Getting to No: Examining How No Boston Olympics Won the Fight Over the 2024 Summer Games

Date: 

Wednesday, September 16, 2015, 4:10pm to 6:30pm

Location: 

Ash Center for Democratic Governance and Innovation, 124 Mount Auburn Street, Suite 200-North, Cambridge, MA

The debate over whether the Boston area should have played host to the 2024 Summer Olympic Games resulted in a stinging defeat for those in the city’s political and financial establishment who publicly threw their weight behind the Olympic bid.  A well-funded local organizing committee backed by prominent members of the Boston business community operating with the blessing of much of the city’s political leadership failed to convince the majority of Bostonians that hosting the 2024 Summer Games would be a net positive for the city and commonwealth. 

No Boston Olympics protestThat Boston would be the sole United States bid city appeared all but certain after the U.S. Olympic Committee selected Boston in January, 2015 as its nominee to host the first Olympic Summer Games in the U.S. in nearly three decades.  Seven months later the bid was withdrawn amid floundering public opinion polls and the dogged opposition of No Boston Olympics, a small volunteer-led grassroots organization operating on a shoestring budget.  No Boston Olympics demonstrated how through the savvy use social media and creative organizing, they were able to counter the well-funded outreach efforts of the Boston 2024 bid committee and its supporters. 

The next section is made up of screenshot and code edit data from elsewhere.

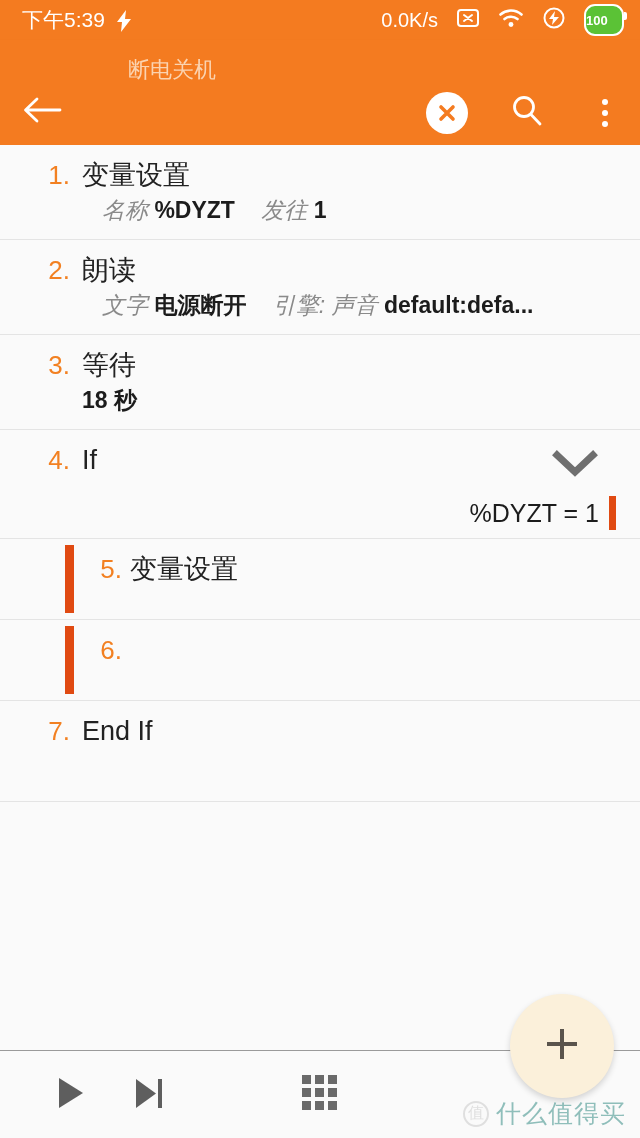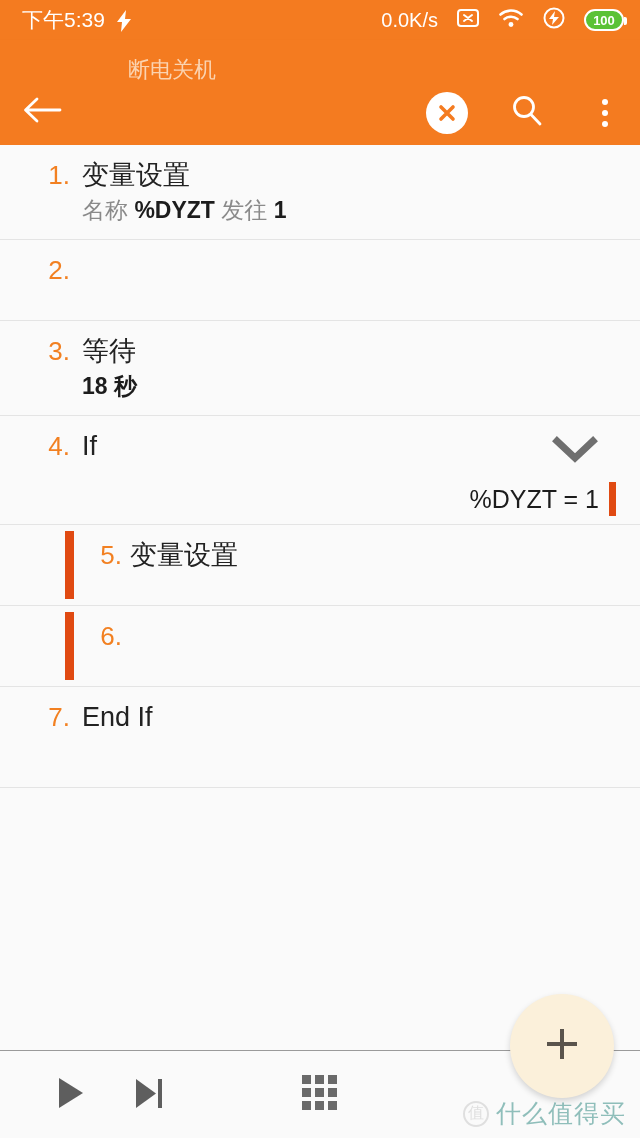"100" .battery { height: 22px -> 32px; justify-content: center -> none }
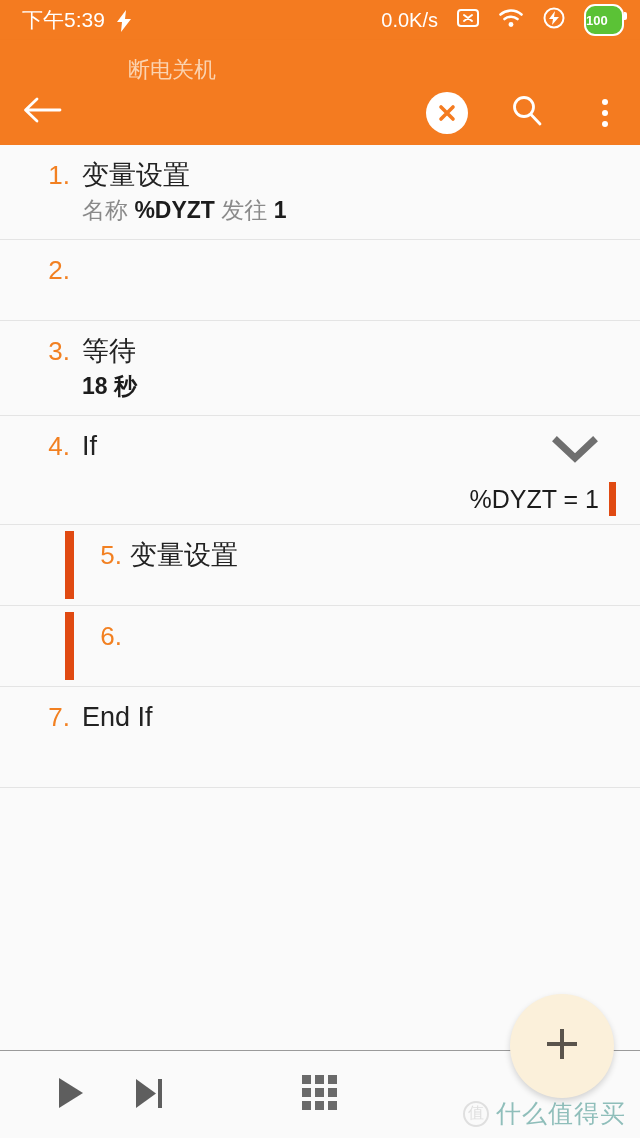"名称" .row-sub .lbl { font-style: none -> italic; margin-left: none -> 20px }
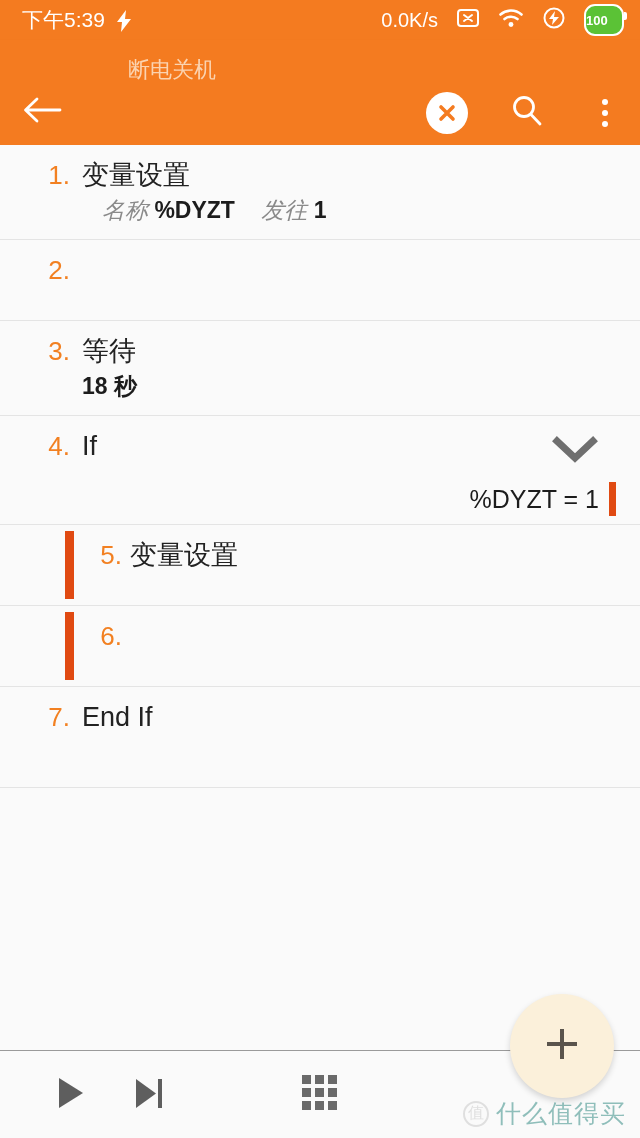"朗读" div.row-text { html: none -> <div> <div>朗读</div> <div><span>文字</span> <span>电源断开</span> <span>引擎: 声音</span> <span>default:defa...</span></div> </div> }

Join us on September 16th at 4:10 for a conversation with No Boston Olympics voluntary co-chairs Chris Dempsey, Liam Kerr, and Kelley Gossett to learn how No Boston Olympics was able to convince Bay State residents that hosting the Olympics wasn’t a winner for the commonwealth.  Also joining us will by WBZ political analyst Jon Keller and Boston Magazine Digital News Editor Garrett Quinn, who will share their insights and observations on how No Boston Olympics  ultimately prevailed in the Olympic debate.  Our conversation will be moderated by Jorrit de Jong, HKS Lecturer in Public Policy and the Academic Director of the Ash Center’s Government Innovation Program. 

A reception with light refreshments will follow.  This event is free and open to the public.